DAZ - Unabhängige Internetzeitung für Politik und Kultur
Freitag, 17.05.2024 - Jahrgang 16 - www.daz-augsburg.de

Verkehr und Umwelt

Soziale Fraktion dringt auf Lösung des Parkplatzproblems am Zoo und am Botanischen Garten

Nachdem am vergangenen Ostermontag zirka 100 Fahrzeuge von Besucher des Zoos und des Botanischen Gartens auf einer Futterwiese im Trinkwasserschutzgebiet geparkt haben, fordert die Fraktion aus SPD und Linken im Augsburger Stadtrat eine Lösung für die Parksituation beim Zoo.  

Zu wenige Parkplätze am Zoo – DAZ-Archiv

„Alle Jahre wieder“. In Augsburg könnte man diesen Weihnachtsklassiker auch jedes Jahr im Frühjahr zum Besten geben.
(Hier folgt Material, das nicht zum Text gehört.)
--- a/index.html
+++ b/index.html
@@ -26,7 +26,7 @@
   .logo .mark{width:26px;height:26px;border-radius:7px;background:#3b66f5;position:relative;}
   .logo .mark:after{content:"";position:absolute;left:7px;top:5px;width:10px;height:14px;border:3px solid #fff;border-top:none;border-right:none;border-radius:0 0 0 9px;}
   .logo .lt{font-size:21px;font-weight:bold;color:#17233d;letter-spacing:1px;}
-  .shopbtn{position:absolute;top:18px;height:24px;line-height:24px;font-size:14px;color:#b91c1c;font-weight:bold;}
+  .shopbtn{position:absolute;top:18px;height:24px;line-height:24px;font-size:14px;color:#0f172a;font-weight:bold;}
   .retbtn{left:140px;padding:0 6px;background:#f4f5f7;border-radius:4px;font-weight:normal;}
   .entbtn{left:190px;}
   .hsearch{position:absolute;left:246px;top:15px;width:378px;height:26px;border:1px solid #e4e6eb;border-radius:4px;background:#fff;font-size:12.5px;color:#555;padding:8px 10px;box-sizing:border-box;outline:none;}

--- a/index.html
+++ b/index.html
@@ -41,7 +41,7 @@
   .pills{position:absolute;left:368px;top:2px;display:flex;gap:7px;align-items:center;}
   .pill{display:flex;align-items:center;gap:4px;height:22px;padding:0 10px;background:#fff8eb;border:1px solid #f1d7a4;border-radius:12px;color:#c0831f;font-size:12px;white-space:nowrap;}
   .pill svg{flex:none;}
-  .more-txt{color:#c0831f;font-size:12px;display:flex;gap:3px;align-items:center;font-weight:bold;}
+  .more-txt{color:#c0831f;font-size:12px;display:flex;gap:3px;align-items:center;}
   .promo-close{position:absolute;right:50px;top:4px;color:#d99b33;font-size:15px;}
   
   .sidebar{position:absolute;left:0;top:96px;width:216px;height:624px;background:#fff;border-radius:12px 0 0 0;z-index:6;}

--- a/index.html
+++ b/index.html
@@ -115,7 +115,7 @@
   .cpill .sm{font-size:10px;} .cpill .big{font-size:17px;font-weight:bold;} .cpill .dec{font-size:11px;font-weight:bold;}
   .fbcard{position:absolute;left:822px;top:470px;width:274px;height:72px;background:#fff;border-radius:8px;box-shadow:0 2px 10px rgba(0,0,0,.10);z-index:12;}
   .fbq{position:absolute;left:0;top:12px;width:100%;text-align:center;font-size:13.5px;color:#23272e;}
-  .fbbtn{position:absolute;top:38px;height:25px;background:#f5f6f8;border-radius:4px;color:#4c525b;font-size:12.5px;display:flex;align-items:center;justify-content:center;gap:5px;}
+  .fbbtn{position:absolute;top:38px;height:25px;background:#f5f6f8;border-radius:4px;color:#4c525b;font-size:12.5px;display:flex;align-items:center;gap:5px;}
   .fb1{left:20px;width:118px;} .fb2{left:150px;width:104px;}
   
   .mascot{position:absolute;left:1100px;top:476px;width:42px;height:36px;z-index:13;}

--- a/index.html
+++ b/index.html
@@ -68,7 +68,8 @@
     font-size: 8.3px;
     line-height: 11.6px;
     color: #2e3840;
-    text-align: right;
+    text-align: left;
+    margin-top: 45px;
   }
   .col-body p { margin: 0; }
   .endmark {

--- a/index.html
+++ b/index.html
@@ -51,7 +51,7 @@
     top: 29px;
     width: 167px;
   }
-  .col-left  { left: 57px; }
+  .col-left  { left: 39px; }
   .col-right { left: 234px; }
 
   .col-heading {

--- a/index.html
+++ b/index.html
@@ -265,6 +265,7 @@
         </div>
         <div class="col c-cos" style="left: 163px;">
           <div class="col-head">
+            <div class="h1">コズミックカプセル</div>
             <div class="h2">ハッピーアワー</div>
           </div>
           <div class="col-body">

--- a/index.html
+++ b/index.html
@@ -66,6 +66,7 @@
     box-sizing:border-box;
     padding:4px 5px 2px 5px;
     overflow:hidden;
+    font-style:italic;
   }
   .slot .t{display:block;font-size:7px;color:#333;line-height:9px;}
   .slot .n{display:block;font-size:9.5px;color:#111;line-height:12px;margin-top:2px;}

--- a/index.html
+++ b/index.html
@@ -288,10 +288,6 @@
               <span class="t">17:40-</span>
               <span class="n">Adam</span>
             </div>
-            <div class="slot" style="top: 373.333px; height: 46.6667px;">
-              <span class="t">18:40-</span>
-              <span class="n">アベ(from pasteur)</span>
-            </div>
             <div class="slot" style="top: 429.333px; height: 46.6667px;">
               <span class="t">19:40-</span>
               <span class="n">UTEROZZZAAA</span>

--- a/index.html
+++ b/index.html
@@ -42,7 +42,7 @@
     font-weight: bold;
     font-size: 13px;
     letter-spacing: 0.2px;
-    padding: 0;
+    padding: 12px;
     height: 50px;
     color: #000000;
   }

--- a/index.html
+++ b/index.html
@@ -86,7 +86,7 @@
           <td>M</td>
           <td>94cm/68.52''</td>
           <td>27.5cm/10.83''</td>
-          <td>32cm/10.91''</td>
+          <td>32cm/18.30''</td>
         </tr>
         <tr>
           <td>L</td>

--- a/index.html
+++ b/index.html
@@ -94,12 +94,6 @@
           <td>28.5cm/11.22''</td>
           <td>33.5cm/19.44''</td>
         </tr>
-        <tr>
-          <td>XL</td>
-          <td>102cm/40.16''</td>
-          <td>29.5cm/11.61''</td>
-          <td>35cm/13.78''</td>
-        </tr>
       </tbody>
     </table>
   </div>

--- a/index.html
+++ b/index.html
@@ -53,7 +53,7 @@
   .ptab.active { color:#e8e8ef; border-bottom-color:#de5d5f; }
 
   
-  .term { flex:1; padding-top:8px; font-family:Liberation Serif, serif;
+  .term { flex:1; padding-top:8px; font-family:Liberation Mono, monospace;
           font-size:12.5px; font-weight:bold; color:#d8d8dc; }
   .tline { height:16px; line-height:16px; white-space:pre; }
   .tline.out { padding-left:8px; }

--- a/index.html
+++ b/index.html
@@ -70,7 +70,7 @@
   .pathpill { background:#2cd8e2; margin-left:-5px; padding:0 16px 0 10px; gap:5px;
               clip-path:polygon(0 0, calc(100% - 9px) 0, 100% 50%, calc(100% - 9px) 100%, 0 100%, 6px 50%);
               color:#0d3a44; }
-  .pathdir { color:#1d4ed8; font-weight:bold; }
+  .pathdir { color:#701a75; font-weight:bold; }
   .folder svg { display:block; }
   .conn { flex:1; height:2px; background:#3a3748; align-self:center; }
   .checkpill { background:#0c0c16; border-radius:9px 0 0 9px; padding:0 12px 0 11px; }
Mit den ersten schönen Tagen des Frühlings kommt das Parkplatz-Chaos an den Augsburger Zoo, dem Botanischen Garten und in die angrenzenden Stadtviertel“, bemängelt Fraktionschef Dr. Florian Freund. Dabei liegen laut Freund schon seit Jahren entsprechende Lösungsmöglichkeiten auf dem Tisch.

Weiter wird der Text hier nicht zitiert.